On Tuesday, the New York Times published a long piece documenting a so-called "private tax system" for the super-rich, filled with offshore tax havens and fancy loopholes opened by large amounts of lobbying in Washington. The widely-read story was nicely distilled in these two paragraphs near the beginning of the story:

Operating largely out of public view — in tax court, through arcane legislative provisions and in private negotiations with the Internal Revenue Service — the wealthy have used their influence to steadily whittle away at the government’s ability to tax them. The effect has been to create a kind of private tax system, catering to only several thousand Americans.
The impact on their own fortunes has been stark. Two decades ago, when Bill Clinton was elected president, the 400 highest-earning taxpayers in America paid nearly 27 percent of their income in federal taxes, according to I.R.S. data. By 2012, when President Obama was re-elected, that figure had fallen to less than 17 percent.

On Wednesday, the Internal Revenue Service published an update to its annual assessment of how much the 400 highest-earning Americans pay in taxes. It showed that the effective tax rate paid by those Americans jumped in 2013 to nearly 23 percent.

That's more than half of the drop that the Times noted in its story -- reversed in the span of a single year.
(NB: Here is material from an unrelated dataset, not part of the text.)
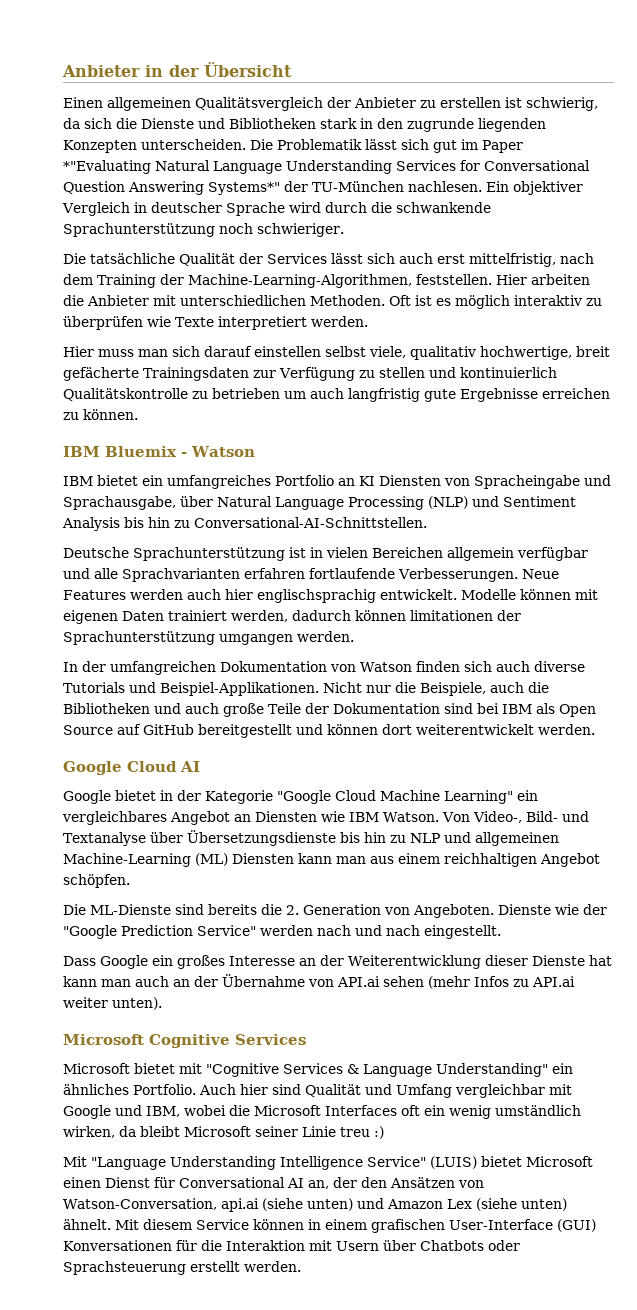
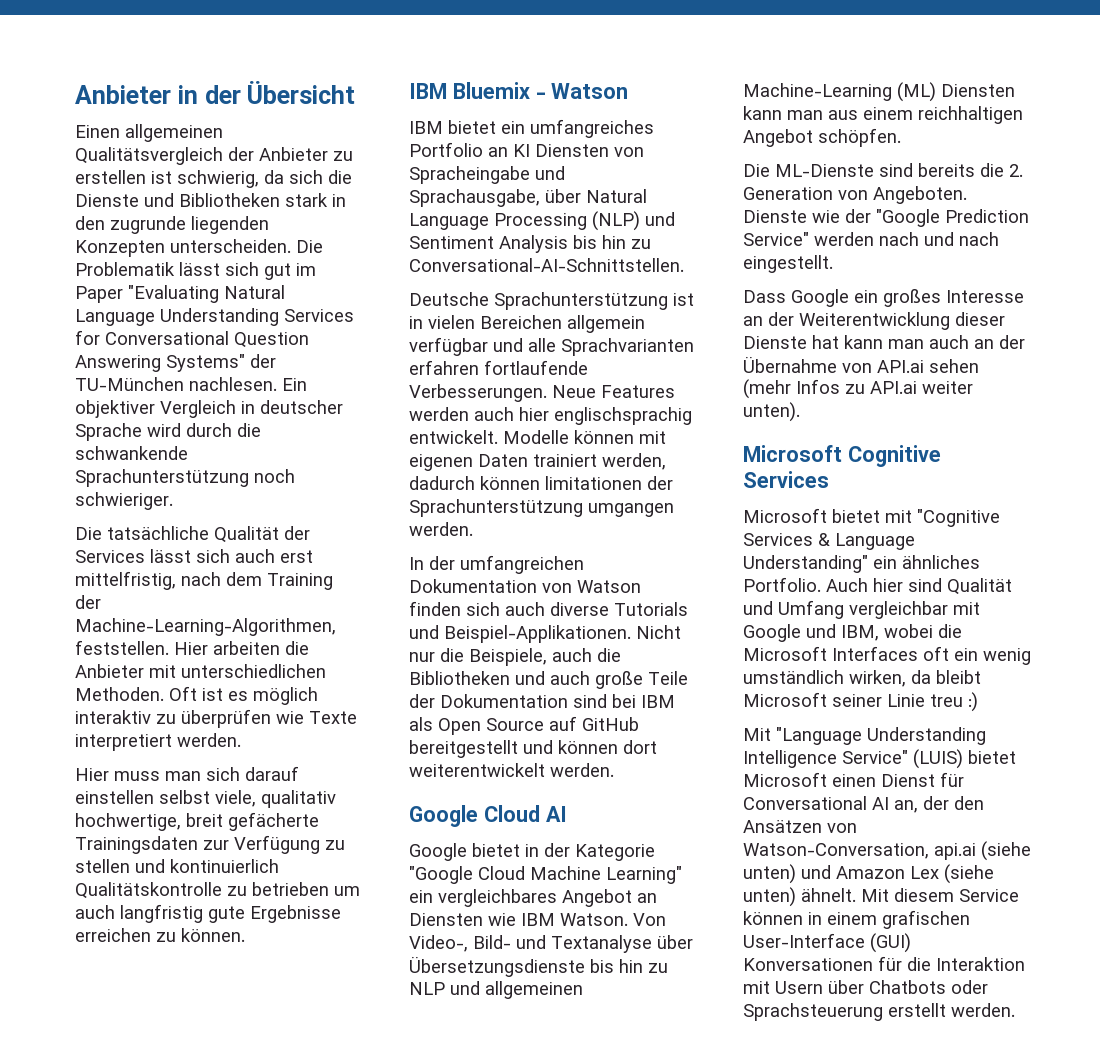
- Die Problematik lässt sich gut im Paper *"Evaluating Natural Language Understanding Services for Conversational Question Answering Systems*" der TU-München nachlesen.
+ Die Problematik lässt sich gut im Paper "Evaluating Natural Language Understanding Services for Conversational Question Answering Systems" der TU-München nachlesen.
So what happened? How did the government so dramatically reimpose the level of taxation that the super-rich had so sharply curtailed over the last two decades?

Did it close a bunch of loopholes? Add thousands of IRS enforcement agents to bolster a weakened tax-collection operation?

Actually, it just raised taxes on rich people.

Recall that President George W. Bush cut taxes on high earners (and a lot of other people) in 2001 and 2003. His cuts included a reduction of the top marginal income tax rate and a cut in the tax rate for income from dividends and capital gains.

Those cuts helped the super-rich pay less in taxes. As Josh Zumbrun of the Wall Street Journal noted today in his story on the new IRS data, "the top 400 taxpayers disproportionately earn their money through dividends and capital gains. Capital gains are the profits from the sale of property or an investment. In 2013, these 400 households earned 5.3% of all dividend income and 11.2% of all income from capital assets."

Take a look at this IRS table of average effective tax rates on the top 400 taxpayers, from the Bush tax cuts through 2012. When President Obama was re-elected in 2012, he and congressional Republicans cut a deal on taxes to avoid the dreaded "fiscal cliff." The deal allowed the top marginal tax rate to rise to pre-Bush levels, and it raised rates on capital income as well. Those higher rates took effect in 2013, at which point, the effective tax rate for the top 400 earners rebounded to where it was in the early 2000s.

Now, as the Times described in detail, tax avoidance is certainly a strategy employed by many of the wealthiest people in America, and research from the economist Gabriel Zucman suggests tax sheltering is a growing phenomenon around the world. Wall Street has long operated a sophisticated financial engineering machine to turn labor income into capital income for tax purposes, which has contributed to criticism that the financial industry has become too large for the country's own economic good.

But today's IRS report suggests the biggest reason the super-rich paid lower tax rates over the last decade was the fact that Congress lowered taxes on the super-rich, particularly taxes on capital income.

That's an important point to remember as a new crop of presidential candidates debates whether to raise some capital rates (as Hillary Clinton would), lower them (as Ted Cruz and nearly every Republican presidential contender would) or eliminate them entirely (as Marco Rubio would).

And fortunately for voters, it's an issue that is entirely in public view.